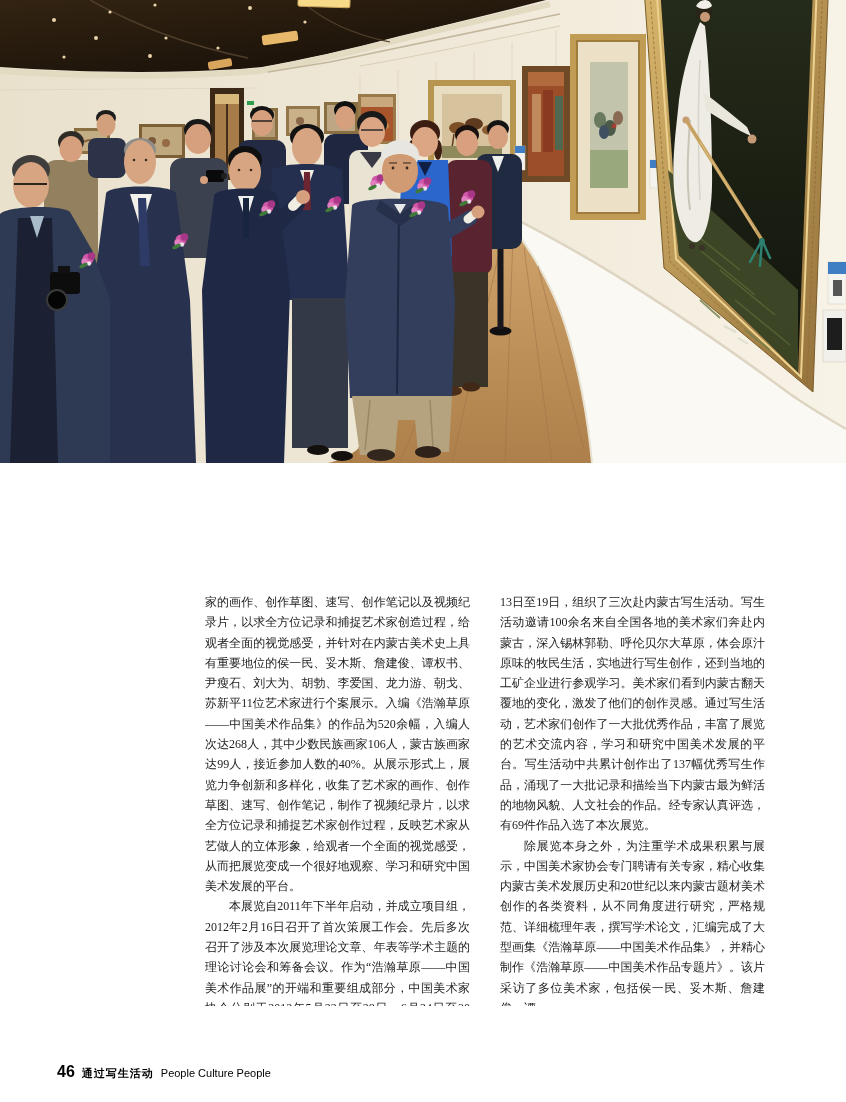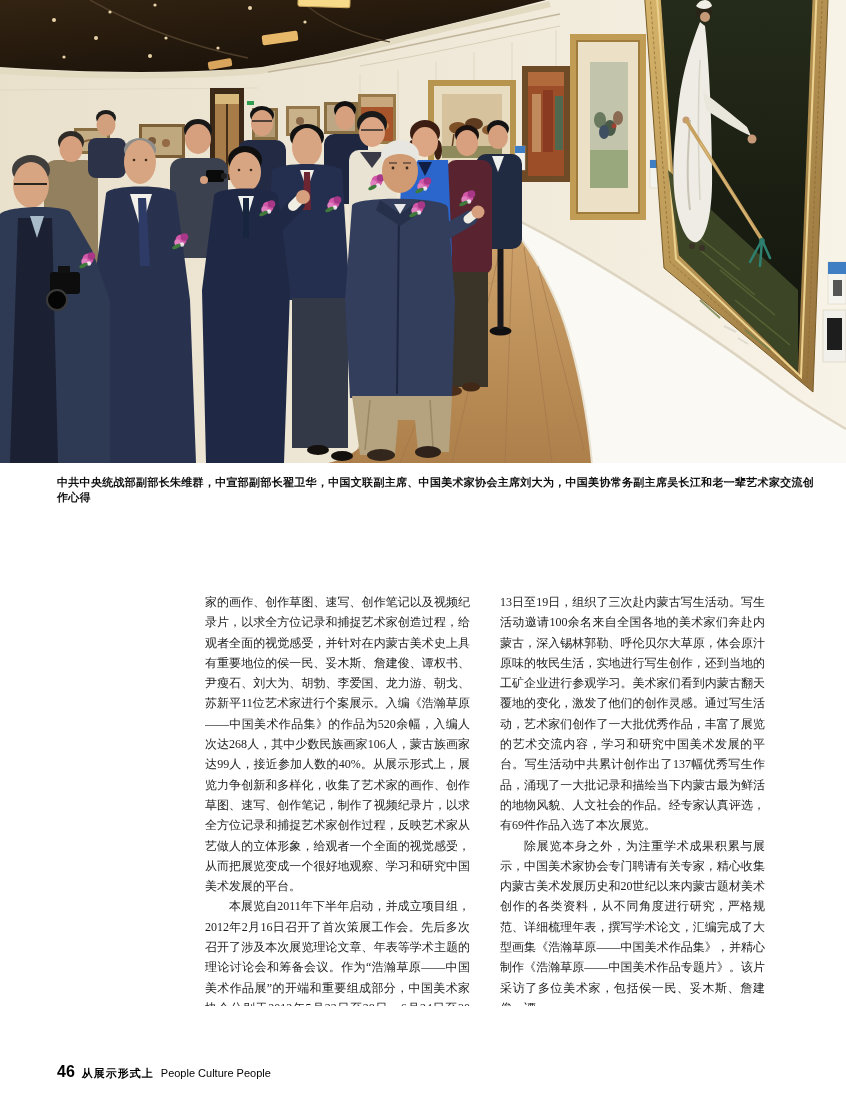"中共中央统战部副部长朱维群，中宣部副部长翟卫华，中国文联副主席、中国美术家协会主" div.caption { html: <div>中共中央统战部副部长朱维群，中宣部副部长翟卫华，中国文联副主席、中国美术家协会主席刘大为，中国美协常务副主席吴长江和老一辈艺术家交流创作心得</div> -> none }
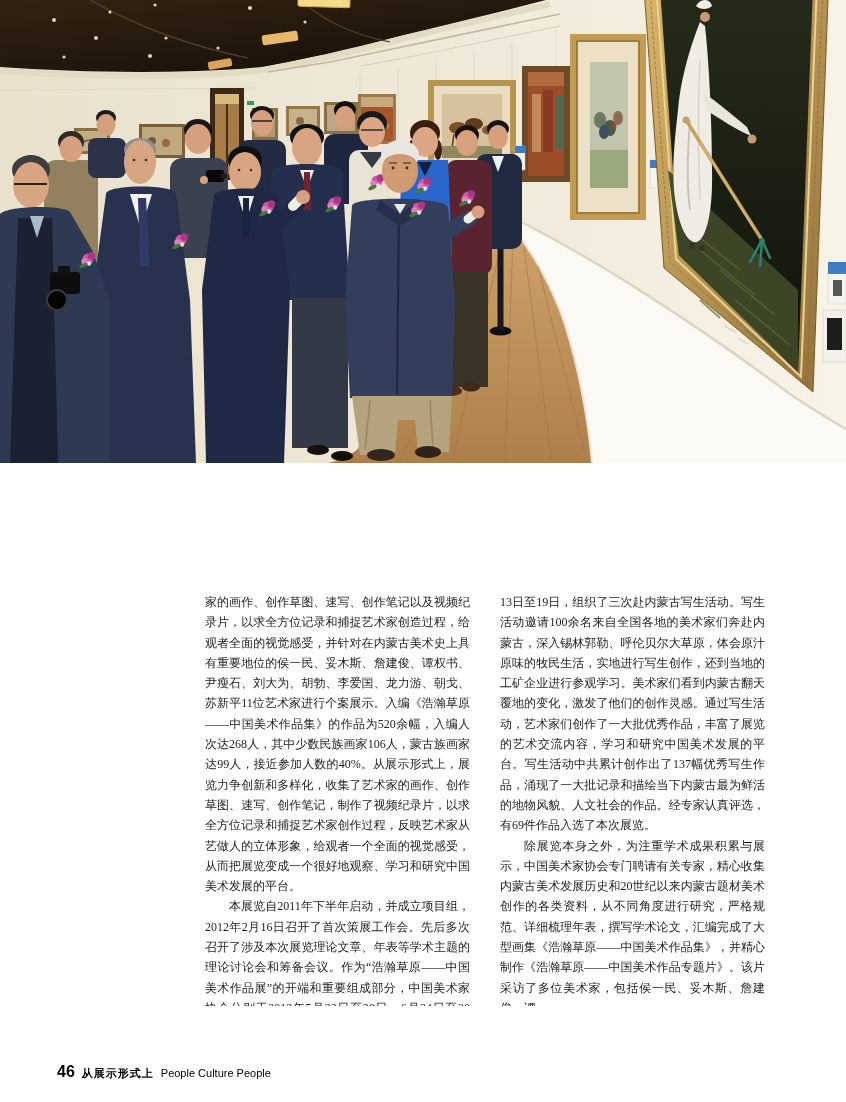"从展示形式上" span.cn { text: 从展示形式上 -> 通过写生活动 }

++++++

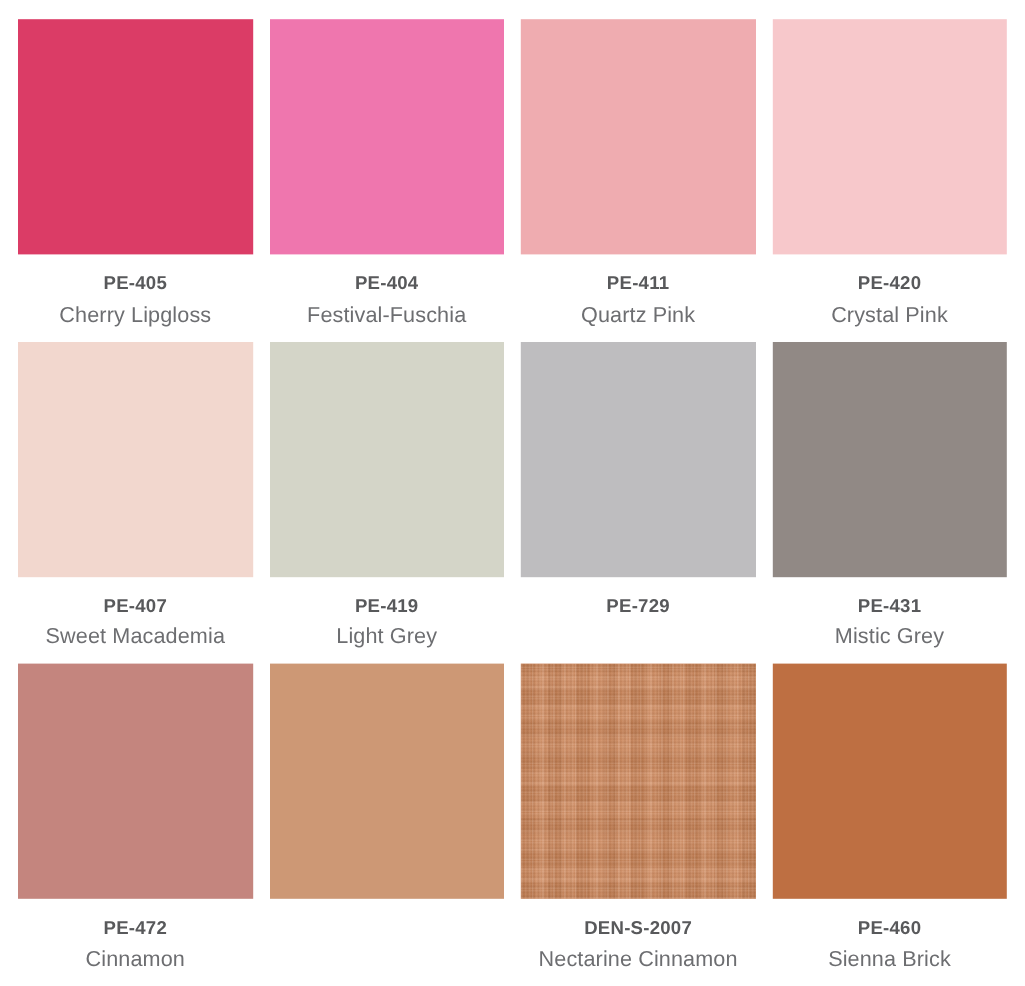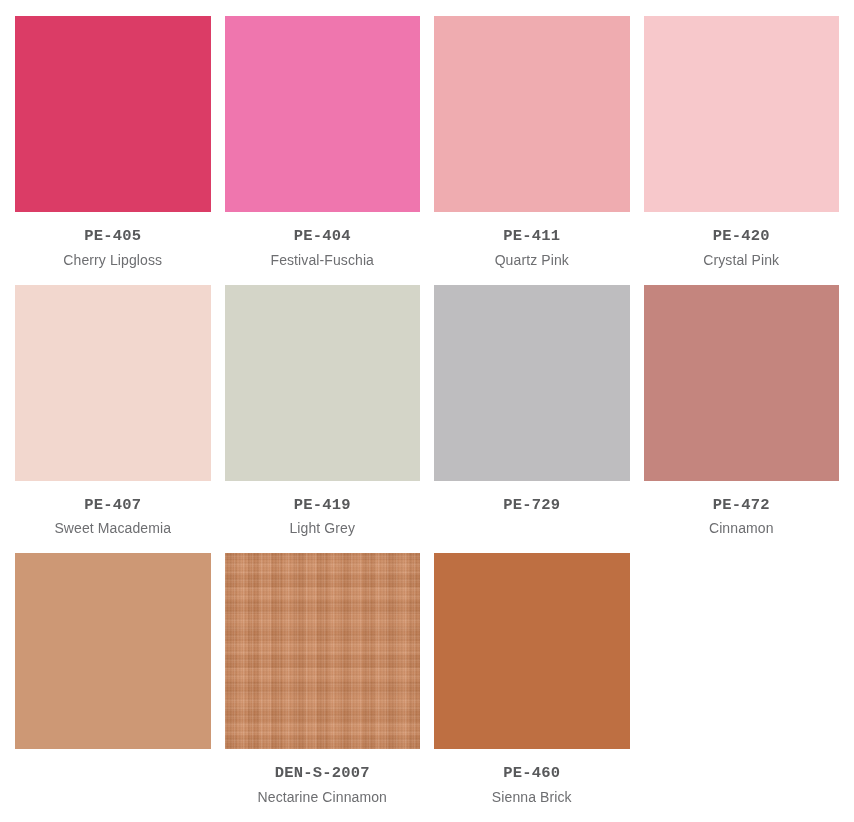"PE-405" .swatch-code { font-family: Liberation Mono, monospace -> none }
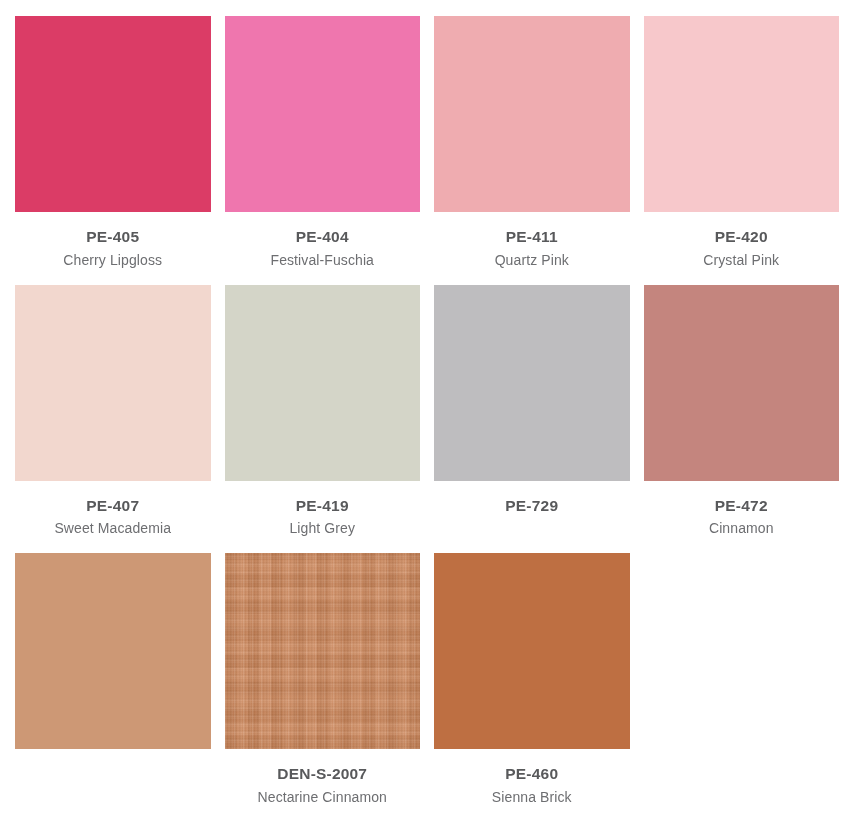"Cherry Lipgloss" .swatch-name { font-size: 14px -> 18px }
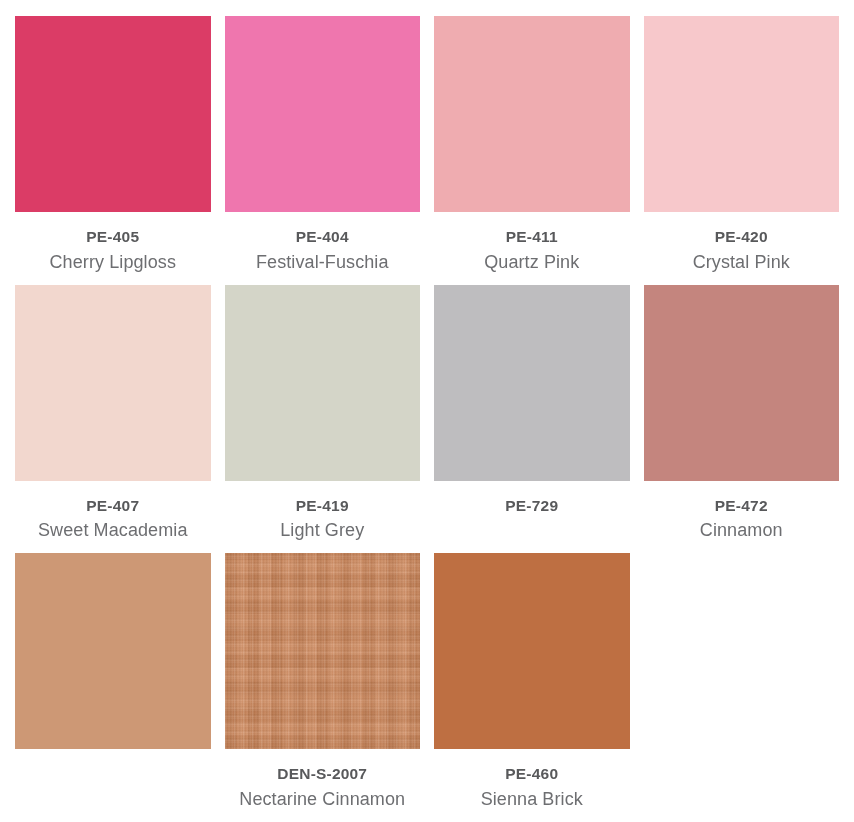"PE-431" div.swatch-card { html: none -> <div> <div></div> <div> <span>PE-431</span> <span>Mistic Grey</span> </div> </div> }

++++++

▶ **Exercise goal**: Could you write out exactly the lines of the data above that run from the one holding "font-size: 14px ->" to the one holding "html: none ->", with both ends in and all pictures out?

▶ **Task answer**:
"Cherry Lipgloss" .swatch-name { font-size: 14px -> 18px }
"PE-431" div.swatch-card { html: none -> <div> <div></div> <div> <span>PE-431</span> <span>Mistic Grey</span> </div> </div> }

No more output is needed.